Memórias de Uma Insana XI – Ala Três

Data 09/08/2013 22:21:47 | Tópico: Contos


Foto Betha Mendonça


Memórias de Uma Insana XI – Ala Três
by Betha Mendonça

O esperado dia da minha transferência da ala quatro do sanatório para a ala três finalmente chegou. Não continha o contentamento de sair daquele quarto sem janela.Caminhei junto ao doutor e ao carcereiro, digo, enfermeiro responsável, pelos corredores frios e mal iluminados. Passamos por vários portões gradeados até chegar ao local da minha nova estadia. Ali ainda era um setor de isolamento, porém os cômodos eram “normais” sem a proteção dos acolchoados: cama hospitalar, mesas e acessórios.

Logo que fiquei a sós, com “olhos de lince” explorei o local. Primeiro corri à janela. Era vedada. Grossa grade separava o vidro da abertura. Eu vi o céu!Manhã clara, de poucas nuvens e eu olhando maravilhada a vida lá fora!...
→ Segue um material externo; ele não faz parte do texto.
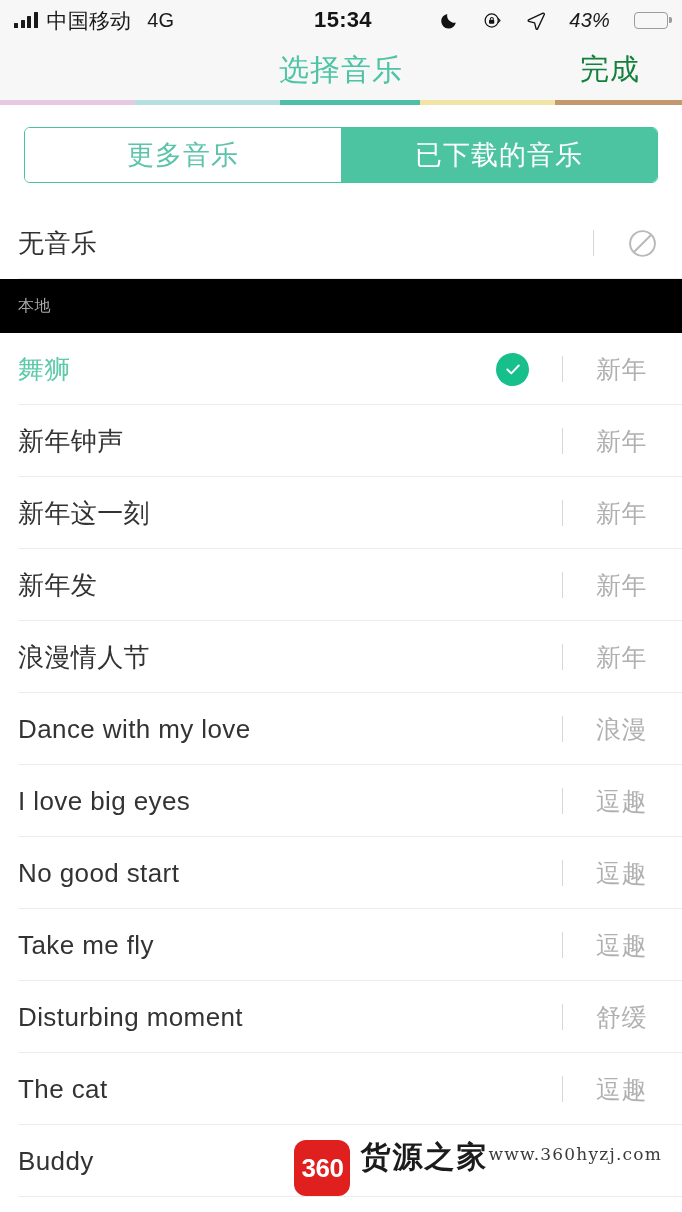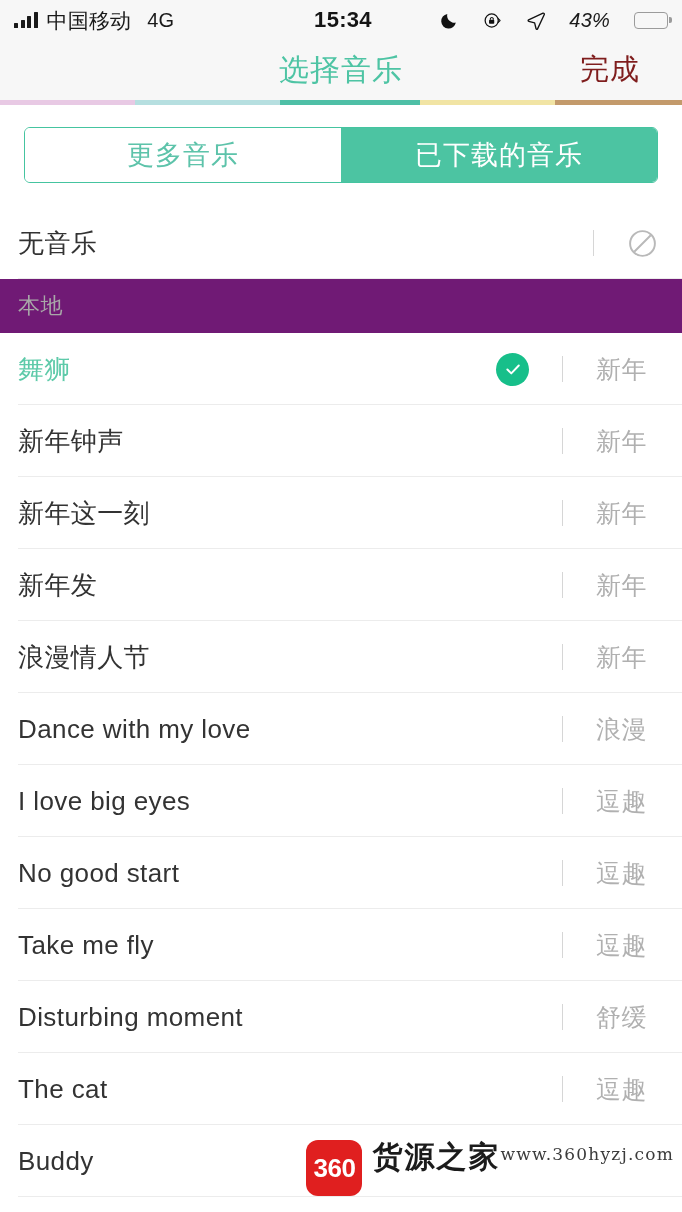"完成" .nav-done { color: #7f1d1d -> #15803d }
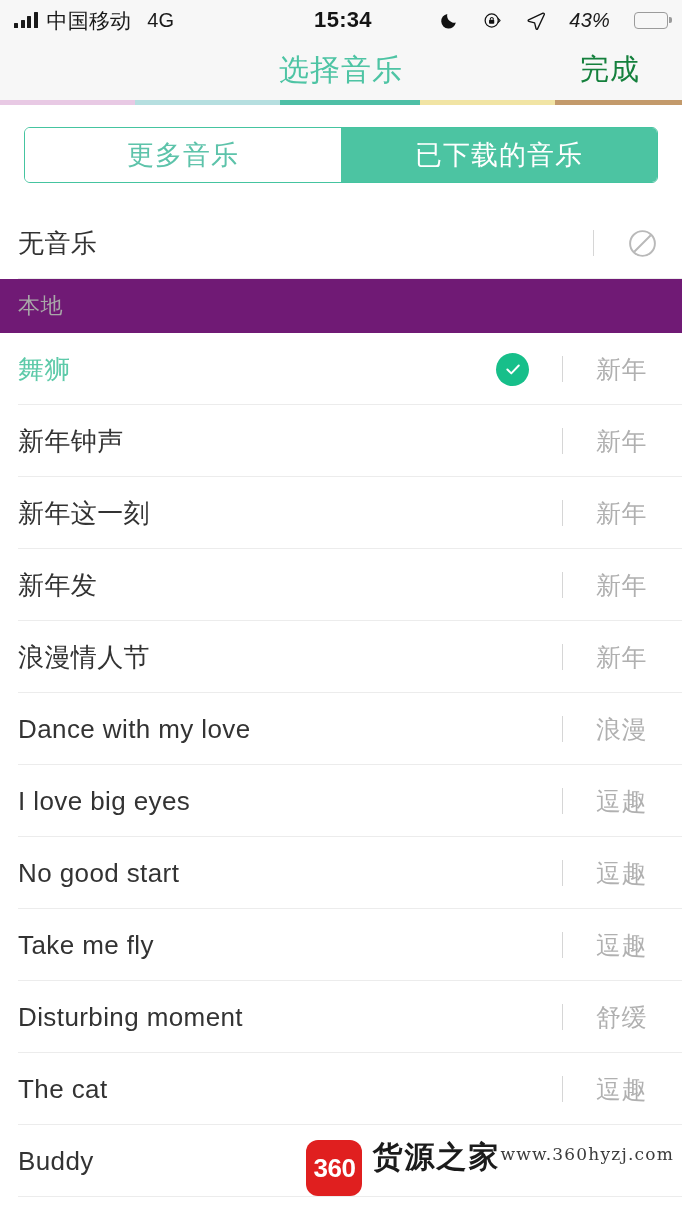"本地" .section-header { background: #701a75 -> #000000; font-size: 22px -> 16px }
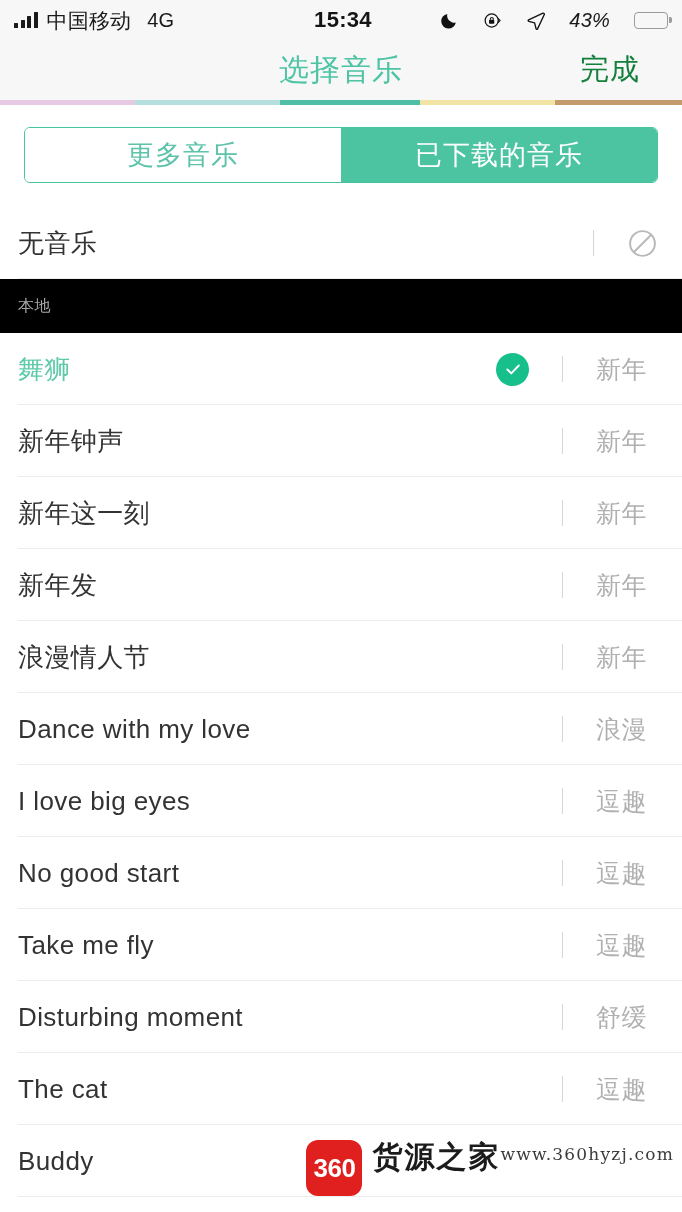"360" .watermark { right: 8px -> 20px }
Explorei o banheiro, os objetos de higiene... Havia batom!Há quanto eu não via um? Passei nos lábios. Deliciei-me com o sabor morango e cheiro que ele exalava. Na falta de espelho olhei pelo cromado da descarga e vi que ficara com aparência mais feminina, apesar do rosto maltratado. Meus cabelos cresciam desordenados depois de raspados para as suturas no meu couro cabeludo, da época que estourei a cabeça entre as paredes... Maior viagem aquele surto!

Voltei para janela. Meditei ao ver a correria das pessoas lá embaixo, os carros e tudo o mais: quem era mais louco e estava mais preso? Eu ou eles?Via as pessoas como peixes num aquário que a gente se encanta, mas não gostaria de viver no lugar deles. Sentia certo conforto de está no hospício e não ter responsabilidades, nada para cuidar... Apenas sentir os dias passando, comboio de horas mortas, em que eu estava desligada do mundo real, se é que havia um.

Naquele dia durante a terapia pedi que me deixassem ter um bloco de papel, caneta e lápis coloridos, uma vez que a diferença daquela para a ala anterior era a janela e a ausência dos acolchoados. Os terapeutas sabiam o quanto eu era dissimulada e que ainda oferecia “certo” perigo a mim e aos profissionais. Afirmaram que logo percebessem que eu tinha condições acatariam meu pedido.

Fiquei com ódio de terem me negado o desejo. A vontade que tive foi jogar uma das cadeiras e rachar o crânio da terapeuta ruiva a esquerda do doutor. Nunca fui com a cara dela! Tinha um ar sonso, de superioridade fingida em simpatia. Detestava os olhares e sorrisos complacentes que me lançava como quem pensava: - Pobre maluca!

Tratei de me controlar, apertando as mãos uma na outra até quase quebrar os dedos. Não podia voltar para a ala quatro agora que acabara de chegar a três... O doutor me deu os parabéns pela melhoras. Coitado, ele cria na minha cura!